European governments won’t disburse any more emergency loans unless Greece implements a set of economic overhauls including pension and sales tax reform.

Photographer: Konstantinos Tsakalidis/Bloomberg

Greece’s proposed tax overhaul isn’t passing muster with the nation’s creditors because it wouldn’t do enough to help the country’s budget, people familiar with the matter said.

Greek Prime Minister Alexis Tsipras told lawmakers the plan won’t gain approval from creditors and that Greece will submit a new offer in coming days, according to another person. The people asked not to be identified speaking on confidential matters.

Spokeswomen for the European Union and the International Monetary Fund declined to comment and Greek officials didn’t immediately return calls. A Commission spokesman said earlier Tuesday that more time is needed to bridge the gap between the two sides.

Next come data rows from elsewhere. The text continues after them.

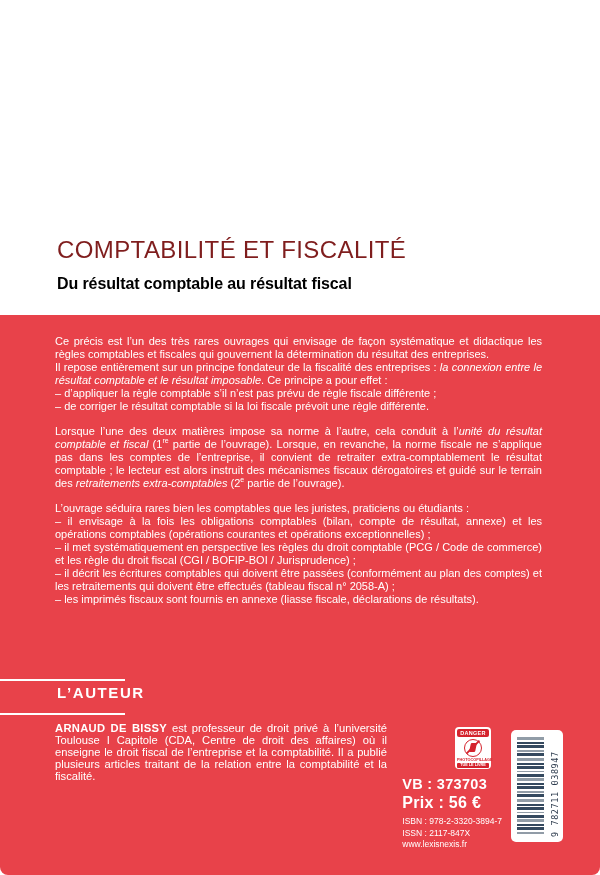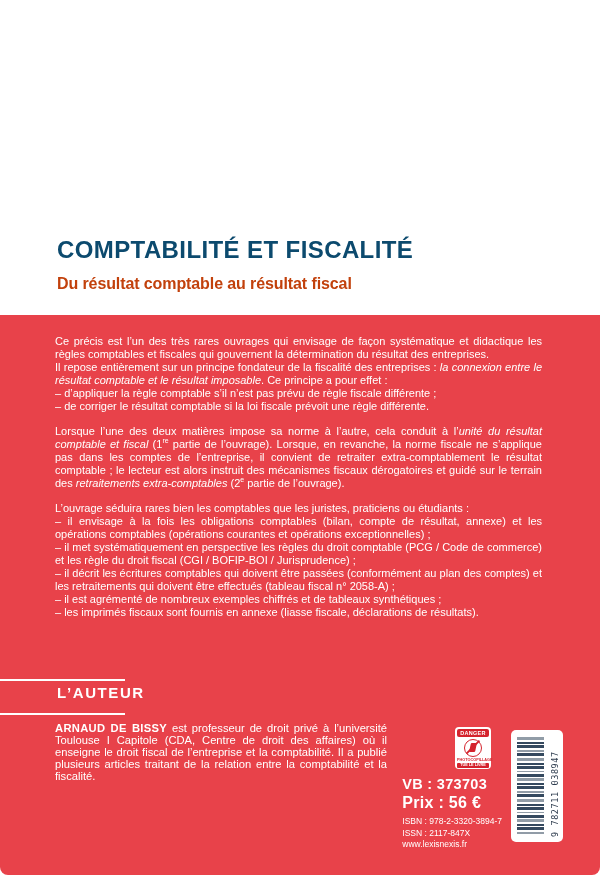--- a/index.html
+++ b/index.html
@@ -9,7 +9,7 @@
   }
   
   .header{position:absolute;left:57px;top:236px;}
-  .title{font-size:24px;font-weight:bold;color:#0c4a6e;letter-spacing:0.4px;}
+  .title{font-size:24px;font-weight:normal;color:#7f1d1d;letter-spacing:0.4px;}
   .subtitle{font-size:16px;font-weight:bold;color:#c2410c;margin-top:11px;letter-spacing:-0.1px;}
 
   

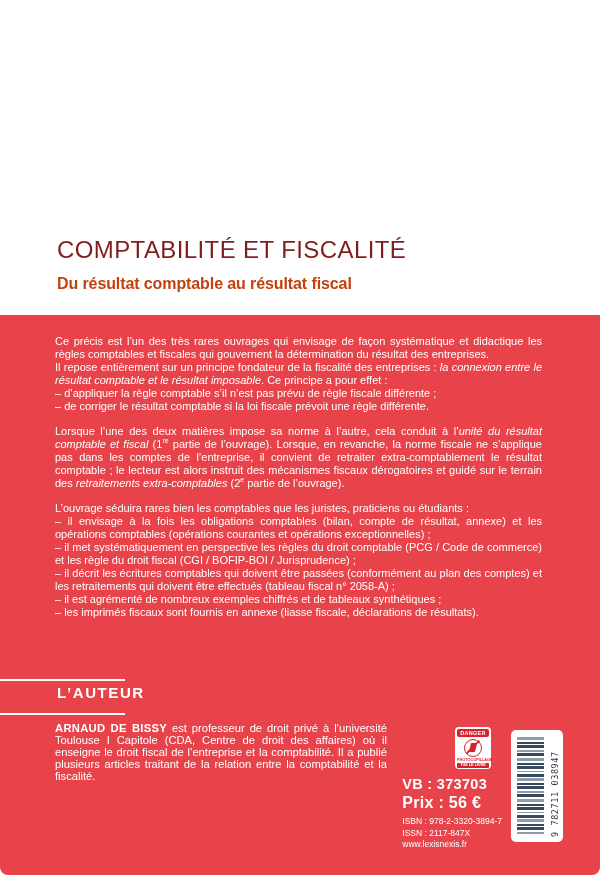--- a/index.html
+++ b/index.html
@@ -10,7 +10,7 @@
   
   .header{position:absolute;left:57px;top:236px;}
   .title{font-size:24px;font-weight:normal;color:#7f1d1d;letter-spacing:0.4px;}
-  .subtitle{font-size:16px;font-weight:bold;color:#c2410c;margin-top:11px;letter-spacing:-0.1px;}
+  .subtitle{font-size:16px;font-weight:bold;color:#000000;margin-top:11px;letter-spacing:-0.1px;}
 
   
   .red-block{

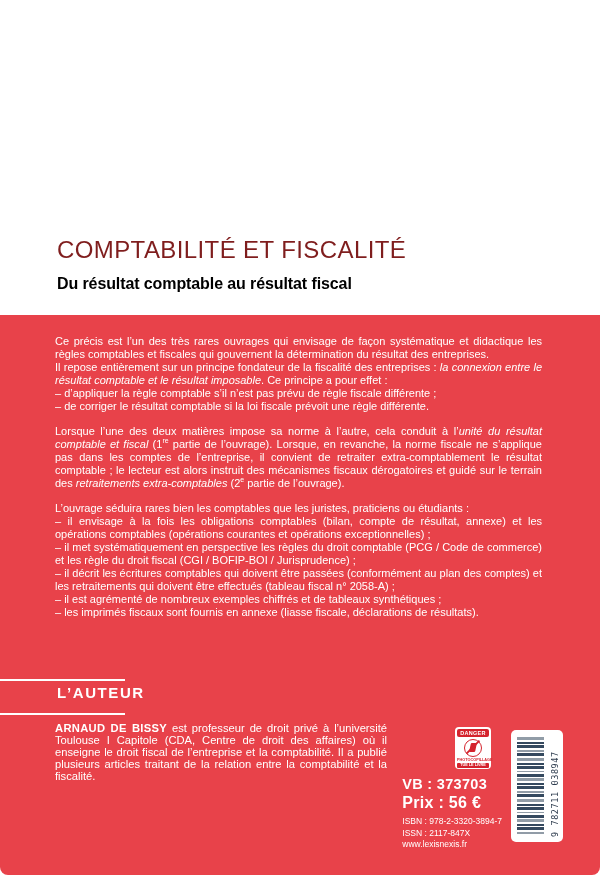--- a/index.html
+++ b/index.html
@@ -120,7 +120,6 @@
           <p><span>– il envisage à la fois les obligations comptables (bilan, compte de résultat, annexe) et les opérations comptables (opérations courantes et opérations exceptionnelles) ;</span></p>
           <p><span>– il met systématiquement en perspective les règles du droit comptable (PCG / Code de commerce) et les règle du droit fiscal (CGI / BOFIP-BOI / Jurisprudence) ;</span></p>
           <p><span>– il décrit les écritures comptables qui doivent être passées (conformément au plan des comptes) et les retraitements qui doivent être effectués (tableau fiscal n° 2058-A) ;</span></p>
-          <p><span>– il est agrémenté de nombreux exemples chiffrés et de tableaux synthétiques ;</span></p>
           <p><span>– les imprimés fiscaux sont fournis en annexe (liasse fiscale, déclarations de résultats).</span></p>
         </div>
       </div>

Greece offered to have a sales tax of 15 percent on most goods and a 6.5 percent rate for basic one, with an additional surplus of up to 3 percent for cash payments, Finance Minister Yanis Varoufakis said Tuesday.

German Chancellor Angela Merkel Monday gave Greece until the end of the month to reach a deal on its aid program, urging faster talks to end the standoff over the country’s financing. Tsipras yesterday said that his government has proven that it is ready to offer concessions and that talks are in the “final stretch.”